* Dataset entries:
=== Begin Enclosure ===

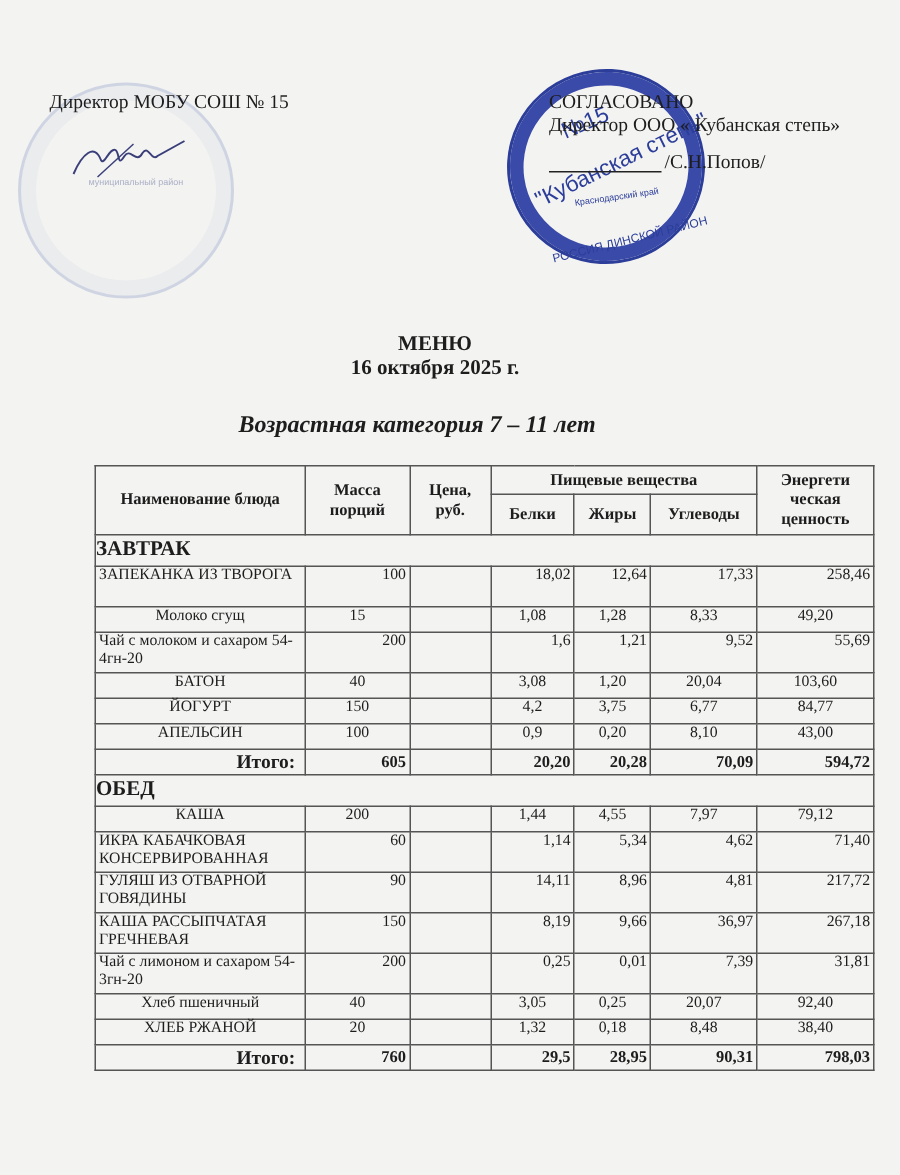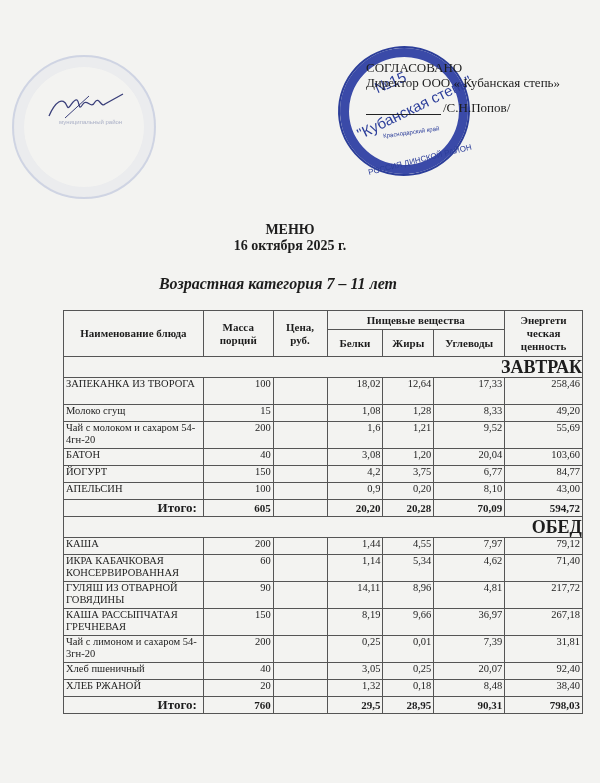--- a/index.html
+++ b/index.html
@@ -53,40 +53,41 @@
   .t2 { top: 238px; }
   .subtitle { position: absolute; left: 0; width: 556px; top: 275px; text-align: center; font-weight: bold; font-style: italic; font-size: 16px; }
   table {
     position: absolute; left: 63px; top: 310px; width: 520px;
     border-collapse: collapse; font-size: 10.5px; line-height: 12px;
   }
   td, th { border: 1px solid #555; padding: 0 2px; vertical-align: top; }
   th { font-weight: bold; text-align: center; vertical-align: middle; font-size: 11px; line-height: 13px; }
   td.num { text-align: right; }
   td.name { text-align: left; }
-  tr.section td { text-align: right; font-weight: bold; font-size: 18px; line-height: 18px; padding: 1px 0; }
+  tr.section td { text-align: left; font-weight: bold; font-size: 14px; line-height: 18px; padding: 1px 0; }
   tr.total td { font-weight: bold; font-size: 11px; line-height: 16px; }
   tr.total td.label { text-align: right; font-size: 13px; padding-right: 6px; }
-  tr.r1 td { height: 16px; }
+  tr.r1 td { height: 16px; text-align: center; }
   tr.r2 td { height: 26px; }
 </style>
 </head>
 <body>
 
 <div class="stamp stamp-left">
   <div class="stxt">муниципальный район</div>
 </div>
 <div class="stamp stamp-right">
   <div class="num">№15</div>
   <div class="name">"Кубанская степь"</div>
   <div class="small">Краснодарский край</div>
   <div class="ring">РОССИЯ ДИНСКОЙ РАЙОН</div>
 </div>
 
 <div class="approve">
+  <div>Директор МОБУ СОШ № 15</div>
 </div>
 
 <svg class="signature" viewBox="0 0 80 28">
   <path d="M4 24 C10 10, 18 4, 22 14 C24 20, 28 6, 32 8 C35 10, 33 20, 38 12 C42 6, 46 18, 50 10 C54 4, 56 16, 60 12 L78 2" fill="none" stroke="#3a3f7a" stroke-width="1.3"></path>
   <path d="M20 26 L44 4" fill="none" stroke="#3a3f7a" stroke-width="1"></path>
 </svg>
 
 <div class="agree">
   <div>СОГЛАСОВАНО</div>
   <div>Директор ООО « Кубанская степь»</div>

=== End Enclosure ===

* Exercise: Output the entries above verbatim. Omit the images.

* Task output:
--- a/index.html
+++ b/index.html
@@ -53,40 +53,41 @@
   .t2 { top: 238px; }
   .subtitle { position: absolute; left: 0; width: 556px; top: 275px; text-align: center; font-weight: bold; font-style: italic; font-size: 16px; }
   table {
     position: absolute; left: 63px; top: 310px; width: 520px;
     border-collapse: collapse; font-size: 10.5px; line-height: 12px;
   }
   td, th { border: 1px solid #555; padding: 0 2px; vertical-align: top; }
   th { font-weight: bold; text-align: center; vertical-align: middle; font-size: 11px; line-height: 13px; }
   td.num { text-align: right; }
   td.name { text-align: left; }
-  tr.section td { text-align: right; font-weight: bold; font-size: 18px; line-height: 18px; padding: 1px 0; }
+  tr.section td { text-align: left; font-weight: bold; font-size: 14px; line-height: 18px; padding: 1px 0; }
   tr.total td { font-weight: bold; font-size: 11px; line-height: 16px; }
   tr.total td.label { text-align: right; font-size: 13px; padding-right: 6px; }
-  tr.r1 td { height: 16px; }
+  tr.r1 td { height: 16px; text-align: center; }
   tr.r2 td { height: 26px; }
 </style>
 </head>
 <body>
 
 <div class="stamp stamp-left">
   <div class="stxt">муниципальный район</div>
 </div>
 <div class="stamp stamp-right">
   <div class="num">№15</div>
   <div class="name">"Кубанская степь"</div>
   <div class="small">Краснодарский край</div>
   <div class="ring">РОССИЯ ДИНСКОЙ РАЙОН</div>
 </div>
 
 <div class="approve">
+  <div>Директор МОБУ СОШ № 15</div>
 </div>
 
 <svg class="signature" viewBox="0 0 80 28">
   <path d="M4 24 C10 10, 18 4, 22 14 C24 20, 28 6, 32 8 C35 10, 33 20, 38 12 C42 6, 46 18, 50 10 C54 4, 56 16, 60 12 L78 2" fill="none" stroke="#3a3f7a" stroke-width="1.3"></path>
   <path d="M20 26 L44 4" fill="none" stroke="#3a3f7a" stroke-width="1"></path>
 </svg>
 
 <div class="agree">
   <div>СОГЛАСОВАНО</div>
   <div>Директор ООО « Кубанская степь»</div>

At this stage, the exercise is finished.